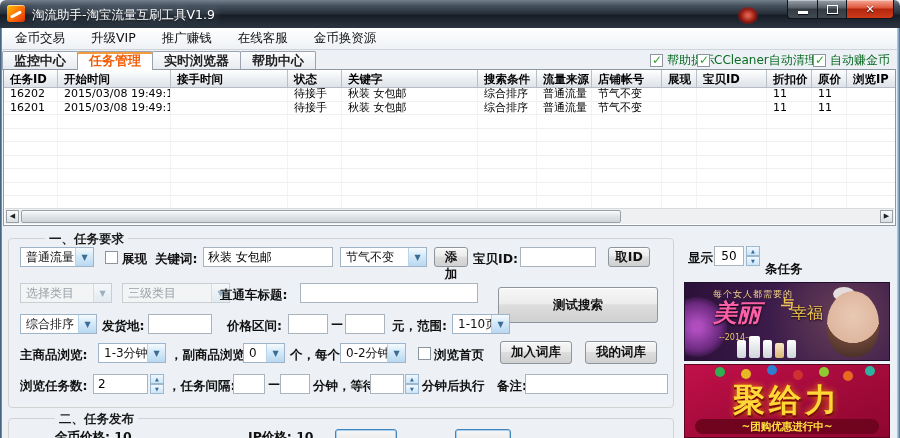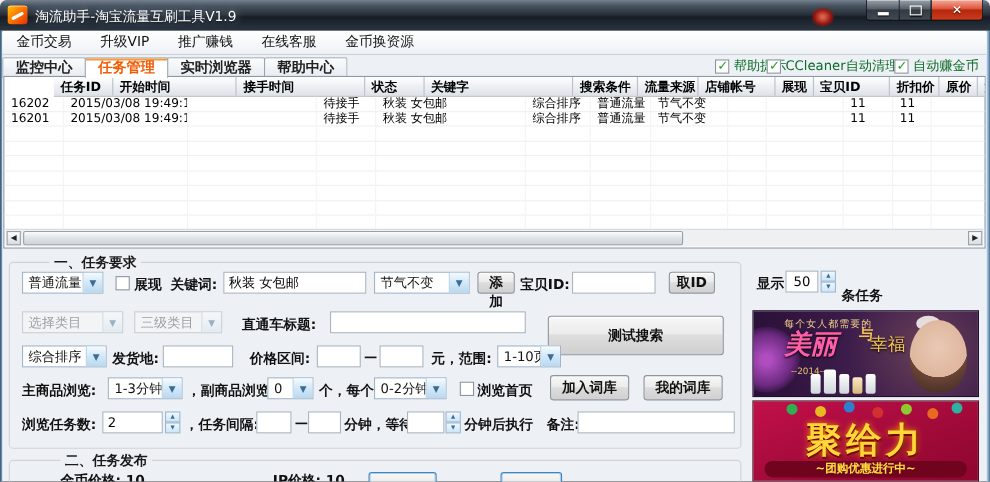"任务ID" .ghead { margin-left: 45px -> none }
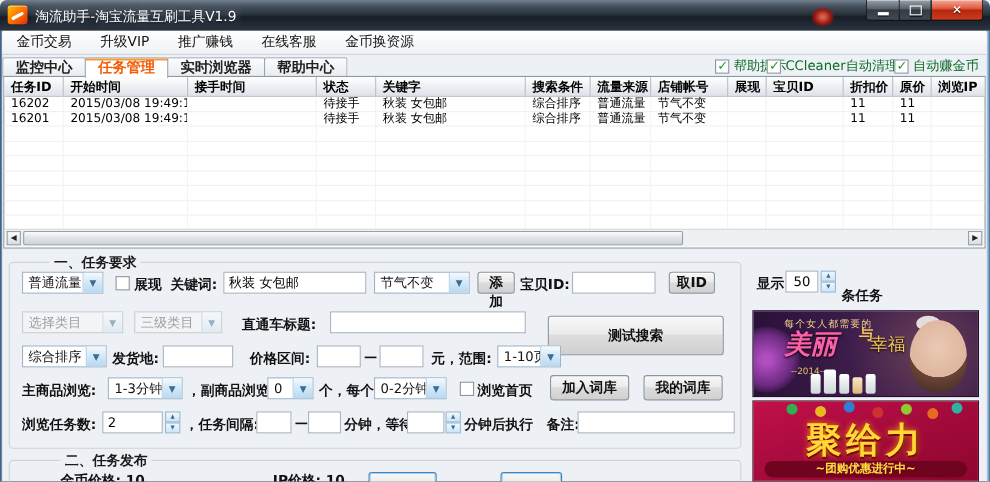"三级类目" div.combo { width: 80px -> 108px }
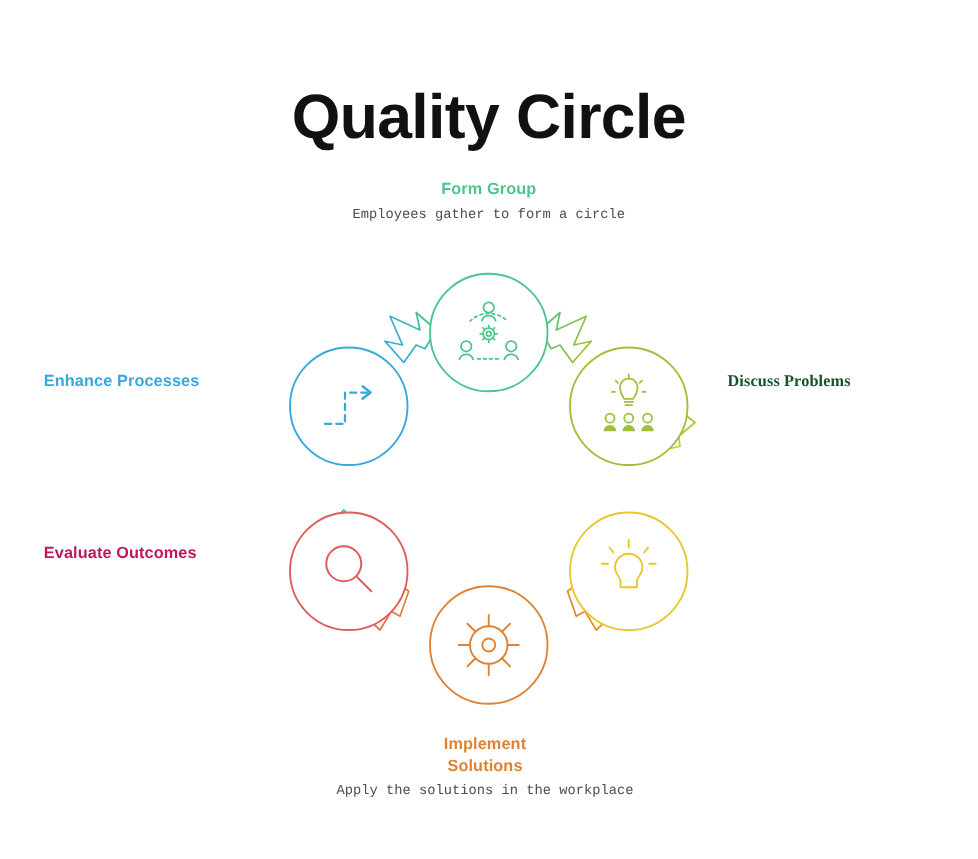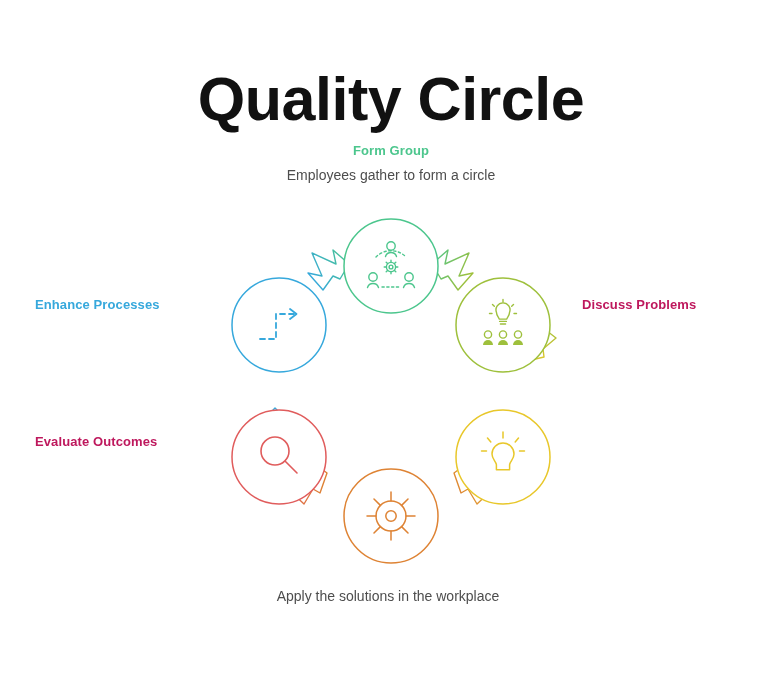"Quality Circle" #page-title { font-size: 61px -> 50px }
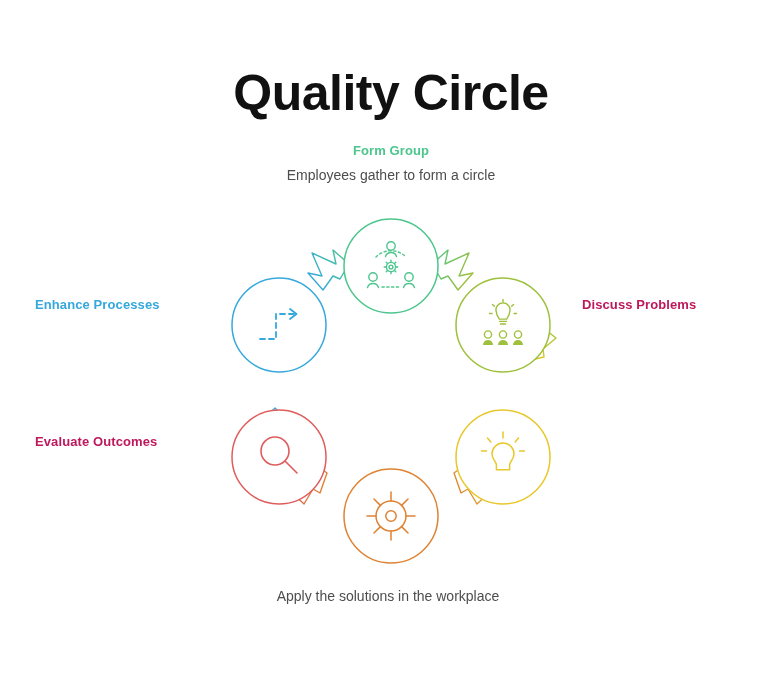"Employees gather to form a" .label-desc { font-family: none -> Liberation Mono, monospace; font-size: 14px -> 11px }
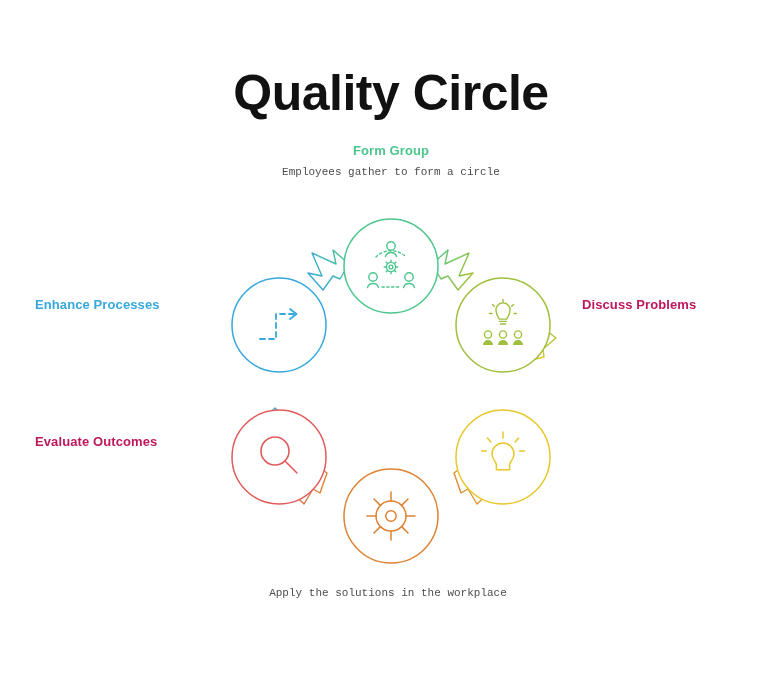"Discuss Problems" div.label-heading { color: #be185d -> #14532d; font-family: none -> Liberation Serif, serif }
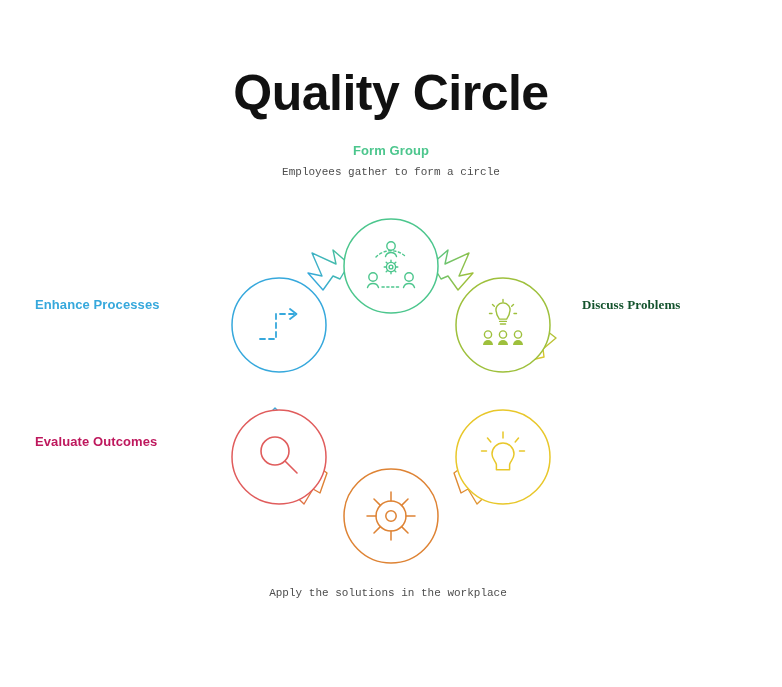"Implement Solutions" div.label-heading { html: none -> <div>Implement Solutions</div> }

#### [Exercise instructions]
When the line containing "width: 80px ->" has been located, retype it and each line after it through the end of the records, excluding the pictures and adding nothing else.

#### [Result]
"三级类目" div.combo { width: 80px -> 108px }
"Quality Circle" #page-title { font-size: 61px -> 50px }
"Employees gather to form a" .label-desc { font-family: none -> Liberation Mono, monospace; font-size: 14px -> 11px }
"Discuss Problems" div.label-heading { color: #be185d -> #14532d; font-family: none -> Liberation Serif, serif }
"Implement Solutions" div.label-heading { html: none -> <div>Implement Solutions</div> }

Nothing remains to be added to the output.